Uh? They seem to be quite far from production ready. One indie studio that does inhouse project for no client without any clear deadline and risk of losing money and/or client changes/requirements is not representative of what most of us consider production.
The main goal in production is efficiency. Not just whether you can do something, but whether you can do it in reasonable time at reasonable quality. The time is the biggest issue with geometry nodes currently.
But anyway, what about the blue node slots? Why aren’t they on the todo list?
Right now, for me personally, the biggest obstacle is how laborious are even the most trivial things to achieve, such as my cliff generator:
Instead of multiple node networks of annoying to build long snakes like this:
Where I constantly have to suck hard on my thumb to suck out names for temporary attributes, why can’t I just do something I’d do in the shader editor, and plug it in the blue nodeslot?

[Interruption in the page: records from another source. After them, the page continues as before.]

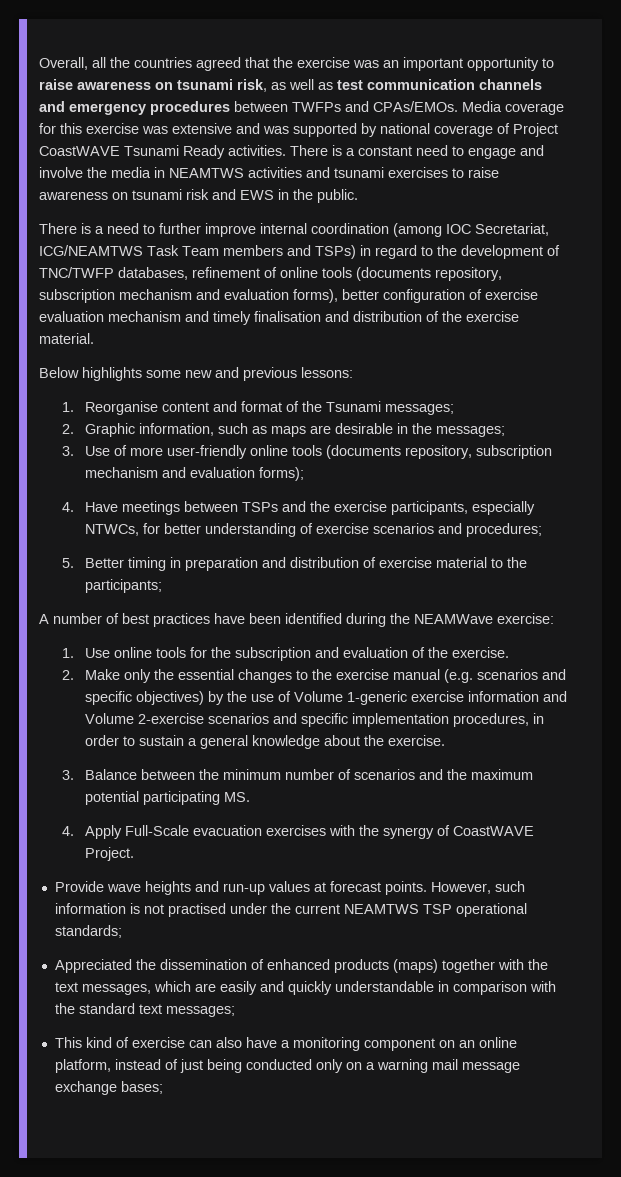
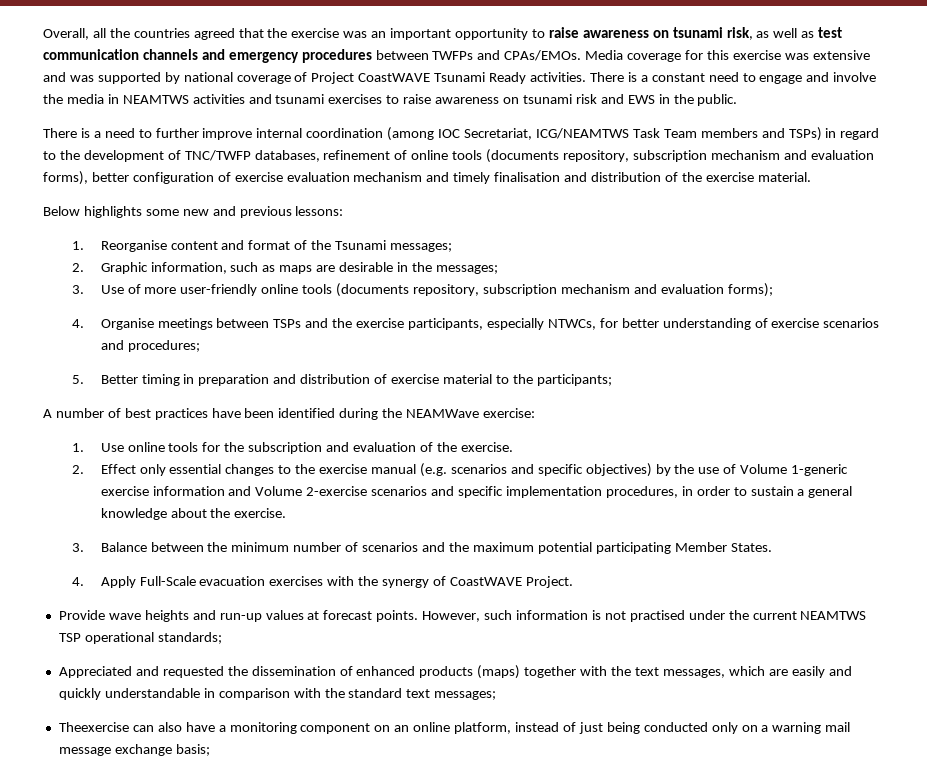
- 4. Have meetings between TSPs and the exercise participants, especially NTWCs, for better understanding of exercise scenarios and procedures;
+ 4. Organise meetings between TSPs and the exercise participants, especially NTWCs, for better understanding of exercise scenarios and procedures;
- 2. Make only the essential changes to the exercise manual (e.g. scenarios and specific objectives) by the use of Volume 1-generic exercise information and Volume 2-exercise scenarios and specific implementation procedures, in order to sustain a general knowledge about the exercise.
+ 2. Effect only essential changes to the exercise manual (e.g. scenarios and specific objectives) by the use of Volume 1-generic exercise information and Volume 2-exercise scenarios and specific implementation procedures, in order to sustain a general knowledge about the exercise.
- 3. Balance between the minimum number of scenarios and the maximum potential participating MS.
+ 3. Balance between the minimum number of scenarios and the maximum potential participating Member States.
- Appreciated the dissemination of enhanced products (maps) together with the text messages, which are easily and quickly understandable in comparison with the standard text messages;
+ Appreciated and requested the dissemination of enhanced products (maps) together with the text messages, which are easily and quickly understandable in comparison with the standard text messages;
- This kind of exercise can also have a monitoring component on an online platform, instead of just being conducted only on a warning mail message exchange bases;
+ Theexercise can also have a monitoring component on an online platform, instead of just being conducted only on a warning mail message exchange basis;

Instead of linear chains of attribute math nodes, why can’t I do this?
This would make things so much easier, if I could work with the fundamental data types in the same way I can in the shader editor. What’s on the bottom should be more or less equivalent of what’s on the top, yet much more readable and faster to put together. (Yes I do realized some things are wrong, such as Map Range destroying vector since it’s a float type, but shader editor doesn’t have Vector Map Range)
Now, to be perfectly clear, to avoid any confusion. I do not mean using shader node graph results in geometry nodes graph. I literally mean being able to use geometry nodes graph like I use shader nodes graphs.
The way one constantly needs to keep the names of attributes in their mind and construct the node network flow internally in their head, because the geometry nodes graph is not representative of data flow at all just causes too much mental fatigue for the process to ever be efficient. I mean at this point, why are geometry nodes even node editor, when having them as nodes is pointless? It could be just vertical stack of attribute operators. The power of node editors actually comes from the ability to use them as such. And currently, unfinished design of geometry nodes goes against that.
What I find confusing is that you are talking about geometry nodes as if the design was more or less done, and it was just missing more content. That’s scary.